Biden misses vaccine-sharing goal, cites local hurdles
WASHINGTON (AP) — President Joe Biden came up well short on his goal of delivering 80 million doses of coronavirus vaccine to the rest of the world by the end of June as a host of logistical and regulatory hurdles slowed the pace of US vaccine diplomacy.
Although the Biden administration has announced that about 50 countries and entities will receive a share of the excess COVID-19 vaccine doses, the US has shipped less than 24 million doses to 10 recipient countries, according to an Associated Press tally.
The White House says more will be sent in the coming days — with about 40 million doses expected to be shipped by the end of the week — and stresses that Biden has done everything in his power to meet the commitment.
It's not for lack of doses.
All the American shots are ready to ship, the White House said. Rather, it's taking more time than anticipated to sort through a complex web of legal requirements, health codes, customs clearances, cold-storage chains, language barriers, and delivery programmes.
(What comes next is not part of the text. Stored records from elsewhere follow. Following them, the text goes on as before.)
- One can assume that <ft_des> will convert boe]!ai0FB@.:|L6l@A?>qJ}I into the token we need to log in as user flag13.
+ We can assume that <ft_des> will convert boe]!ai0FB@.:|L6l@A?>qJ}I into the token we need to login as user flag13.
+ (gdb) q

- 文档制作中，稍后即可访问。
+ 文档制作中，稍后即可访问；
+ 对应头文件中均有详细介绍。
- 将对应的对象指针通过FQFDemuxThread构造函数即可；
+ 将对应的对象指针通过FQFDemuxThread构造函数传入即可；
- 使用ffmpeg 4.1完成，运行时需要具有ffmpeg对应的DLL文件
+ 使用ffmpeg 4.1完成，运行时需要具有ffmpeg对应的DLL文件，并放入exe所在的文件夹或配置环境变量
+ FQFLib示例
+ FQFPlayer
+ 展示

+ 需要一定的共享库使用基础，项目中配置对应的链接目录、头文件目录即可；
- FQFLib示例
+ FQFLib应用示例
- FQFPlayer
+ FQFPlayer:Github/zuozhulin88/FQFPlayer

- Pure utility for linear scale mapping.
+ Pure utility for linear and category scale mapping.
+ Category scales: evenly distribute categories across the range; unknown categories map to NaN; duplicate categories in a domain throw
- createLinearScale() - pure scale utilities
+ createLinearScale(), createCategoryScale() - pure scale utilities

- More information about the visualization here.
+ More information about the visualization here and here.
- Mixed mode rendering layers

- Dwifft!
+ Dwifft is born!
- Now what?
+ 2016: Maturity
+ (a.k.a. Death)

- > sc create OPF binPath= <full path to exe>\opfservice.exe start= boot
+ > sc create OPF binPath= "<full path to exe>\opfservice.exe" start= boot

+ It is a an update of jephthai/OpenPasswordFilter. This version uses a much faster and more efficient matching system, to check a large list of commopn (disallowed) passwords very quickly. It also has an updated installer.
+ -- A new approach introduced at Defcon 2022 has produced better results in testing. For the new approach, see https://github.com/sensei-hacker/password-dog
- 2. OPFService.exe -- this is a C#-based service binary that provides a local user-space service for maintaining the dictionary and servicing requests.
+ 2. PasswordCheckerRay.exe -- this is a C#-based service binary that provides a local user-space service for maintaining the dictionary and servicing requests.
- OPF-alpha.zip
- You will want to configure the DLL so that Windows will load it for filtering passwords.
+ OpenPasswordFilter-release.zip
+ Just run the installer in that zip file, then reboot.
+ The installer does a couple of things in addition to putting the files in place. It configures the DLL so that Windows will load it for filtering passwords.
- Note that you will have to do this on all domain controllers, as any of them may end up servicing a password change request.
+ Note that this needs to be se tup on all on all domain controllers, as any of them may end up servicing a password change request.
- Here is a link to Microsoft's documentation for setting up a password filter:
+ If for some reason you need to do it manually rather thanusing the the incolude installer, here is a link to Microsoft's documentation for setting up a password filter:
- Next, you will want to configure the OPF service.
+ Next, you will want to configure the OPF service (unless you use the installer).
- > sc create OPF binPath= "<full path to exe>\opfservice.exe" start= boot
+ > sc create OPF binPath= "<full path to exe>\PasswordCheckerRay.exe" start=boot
Complicating matters even further is that no two shipments are alike.
One country requires an act of its Cabinet to approve the vaccine donation, others require inspectors to conduct their own safety checks on the US doses, and still others have yet to develop critical aspects of their vaccine distribution plans to ensure the doses can reach people's arms before they spoil.
White House COVID-19 response coordinator Jeff Zients said all intended recipient countries had received formal US offers of a specific number and type of vaccine, and all legal and logistical hurdles on the US side had been cleared.
“The remaining doses will be shipped in the coming weeks as countries complete their own domestic set of operational regulatory and legal processes. They're specific to each country,” Zients said Thursday.
“We will continue to share tens of millions of US doses over the summer months as we help lead the fight to end the pandemic across the globe.”
The White House declined to specify which nations were struggling with which local hurdles, saying it is working with recipient nations on an individual basis to remove obstacles to delivery.
“What we've found to be the biggest challenge is not actually the supply — we have plenty of doses to share with the world — but this is a Herculean logistical challenge,” White House press secretary Jen Psaki said last week.
It took months for the US to get its domestic vaccination program running at full throttle, and officials noted that Biden only shifted the focus of the nation's COVID-19 response toward the global vaccination campaign less than two months ago.
Biden announced the 80 million target on May 17, saying, “This will be more vaccines than any country has actually shared to date — five times more than any other country — more than Russia and China.”
Even while missing his goal, Biden has made the US the largest global vaccine donor, delivering more doses than either Russia or China, who have at times sought to leverage their vaccines for geopolitical gain.
The 80 million doses are meant as a down payment on a far larger plan to purchase and donate 500 million vaccine doses for the world over the next year.
That plan, relying on a purchase contract from Pfizer that will begin delivering doses in August, remains on track, officials said.
Last week, the White House broadly outlined its plans for all 80 million doses, but it is not publicly releasing a list of how many and of what type of vaccines each recipient will get until the doses are on the way.